As diferentes forças da FIT-U ainda não definiram a sua posição relativamente ao segundo turno. Na eleição obtiveram resultados semelhantes aos turnos anteriores, mas com a agradável notícia de uma nova cadeira no Congresso. Myriam Bregman também foi projetada como figura própria devido à sua excelente participação nos debates presidenciais. Esta influência não se traduziu em votos, mas poderá ter um grande impacto no próximo período se a esquerda adaptar a sua estratégia ao novo cenário. O segundo turno será o primeiro teste desse desafio.

Dúvidas sobre o novo cenário

Começou a surgir um contexto político marcado por vários cisnes negros que modificaram o quadro imaginado pelas classes dominantes. A primeira surpresa é a provável demolição da principal coligação patrocinada pelos poderosos para gerir o próximo governo. A grande aposta do establishment em torno do Together for Change está à beira do naufrágio. As suas principais figuras foram deixadas de fora da corrida e o plano económico detalhado elaborado pela Fundação Mediterrânica sob o comando de Melconian perdeu a sua centralidade.

O segundo facto surpreendente é a possibilidade de um novo governo peronista. Essa alternativa foi completamente descartada nos cenários entrevistados pelos magnatas. Ninguém imaginava que o desastroso governo de Alberto Fernández pudesse ser coroado com um sucessor do mesmo processo. Se esta continuidade se confirmar, os donos da Argentina voltarão a avaliar fórmulas de convivência com o Justicialismo. Estas opções devem incluir a revisão da sua aspiração máxima, que é subjugar as maiorias populares através da modificação das relações sociais de poder.

O novo Congresso processará a mudança de cenário. A expectativa da direita de alterar drasticamente a composição do Parlamento para introduzir um pacote de ajustamento vertiginoso tornou-se mais incerta. Embora um novo grupo libertário entre no local, o Together for Change perdeu legisladores e o partido no poder manteve as principais minorias. No novo Congresso ninguém terá quórum próprio , e vacila a criação de uma área totalmente relacionada aos abusos promovidos pelos ajustadores.

As especulações que circulam sobre as tensões que oporão Massa e o Kirchnerismo são prematuras. O voto sólido de Kicillof introduz um dado organizador das lutas dentro do peronismo. Cristina conseguiu instalar seu baluarte na província de Buenos Aires e Massa terá que reavaliar seus passos. Esta mesma complexidade estende-se à batalha social contra o ajustamento. Não há dúvida de que esta resistência é a única forma de defender os direitos dos despossuídos, seja qual for o próximo presidente. No caso de Milei, a natureza frontal do acidente seria visível. Mas com Massa poderia incluir uma variedade maior de direções.

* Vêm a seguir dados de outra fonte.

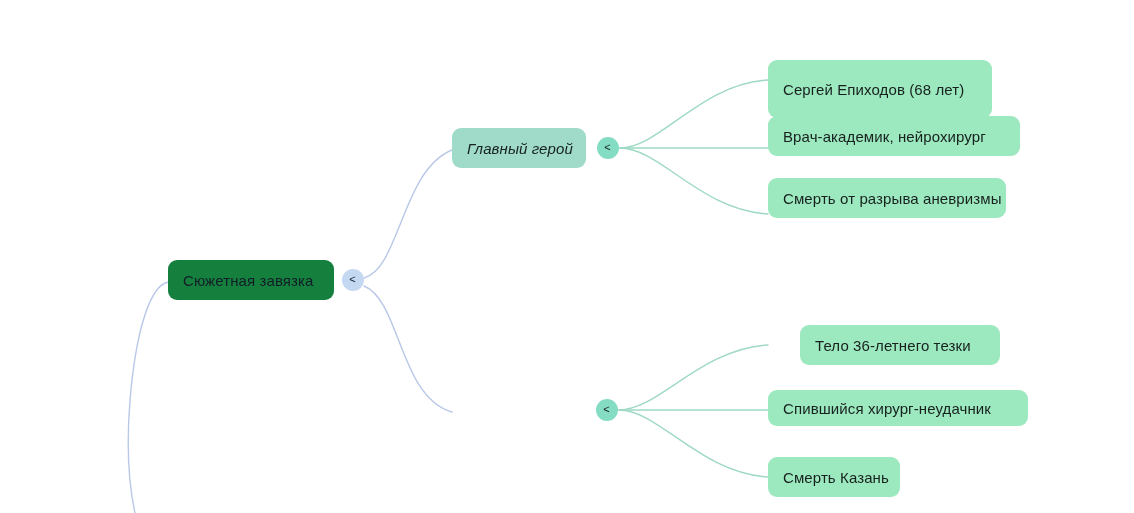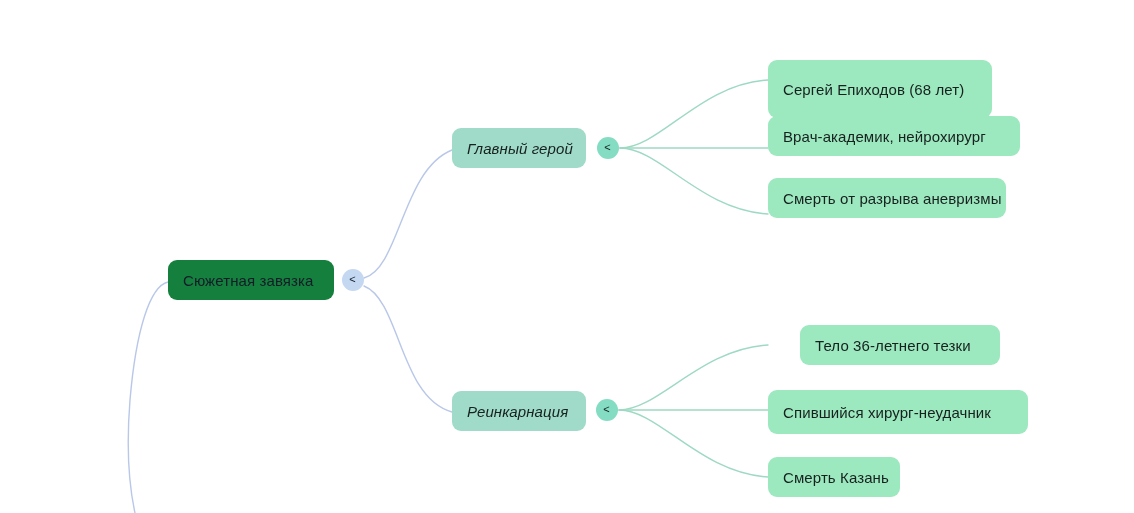--- a/index.html
+++ b/index.html
@@ -115,7 +115,6 @@
   <div class="node leaf" style="left: 768px; top: 116px; width: 252px; height: 40px;">Врач-академик, нейрохирург</div>
   <div class="node leaf" style="left: 768px; top: 178px; width: 238px; height: 40px;">Смерть от разрыва аневризмы</div>
 
-  <div class="node branch" style="left: 452px; top: 391px; width: 134px; height: 40px;">Реинкарнация</div>
   <div class="toggle branch-toggle" style="left: 607px; top: 410px;">
     <span>&lt;</span>
   </div>

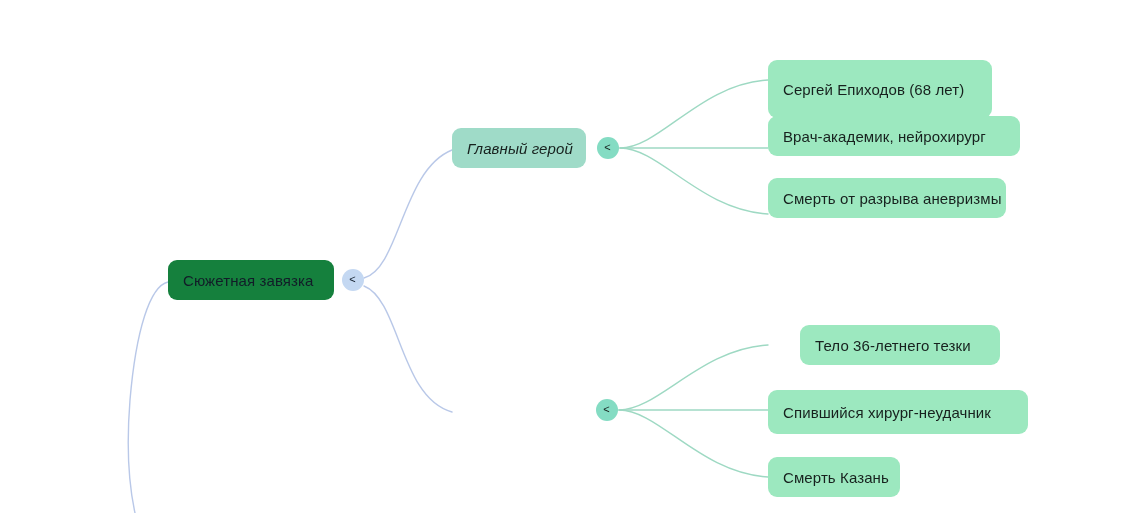--- a/index.html
+++ b/index.html
@@ -120,7 +120,7 @@
   </div>
 
   <div class="node leaf" style="left: 768px; top: 325px; width: 200px; height: 40px; margin-left: 32px;">Тело 36-летнего тезки</div>
-  <div class="node leaf" style="left: 768px; top: 390px; width: 260px; height: 44px;">Спившийся хирург-неудачник</div>
+  <div class="node leaf" style="left: 768px; top: 390px; width: 260px; height: 36px;">Спившийся хирург-неудачник</div>
   <div class="node leaf" style="left: 768px; top: 457px; width: 132px; height: 40px;">Смерть Казань</div>
 
 </div>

Em sua gestão mais recente, o ministro combinou ajuste inflacionário com demagogia eleitoral, adotando medidas para todos os gostos. Apoiou novos privilégios para os grupos dominantes com um “dólar Vaca Muerta” muito semelhante ao concedido aos produtores de soja. Também anunciou a lavagem de impostos, mais favorável até aos evasores do que a praticada por Macri. O ministro também recorreu a um festival de emissões sem apoio para chegar a novembro sustentando o consumo em meio à fome.

Várias conquistas para os assalariados entraram nessa salada, como a redução do imposto de renda por uma lei do Congresso. O tratamento da redução da jornada de trabalho também foi viabilizado. Esta iniciativa sofre resistência dos grandes lobbies do capital e é promovida pelos sindicatos e pela esquerda. Abrir essa discussão foi viável com Massa, mas seria impensável com Milei. O mesmo contraste se verifica com a proposta de financiar a concessão de um bônus aos trabalhadores informais através de um pagamento extraordinário dos grandes contribuintes.

Em medidas como essas verifica-se a complexidade do novo contexto, em que a luta social tende a se entrelaçar mais com as tensões políticas. Enfrentar esse cenário de forma inteligente é o grande desafio da militância.


CLÁUDIO KATZ

Economista, pesquisador do CONICET, professor da Universidade de Buenos Aires e membro do EDI (Economistas de Esquerda). O site deles é www.lahaine.org/katz.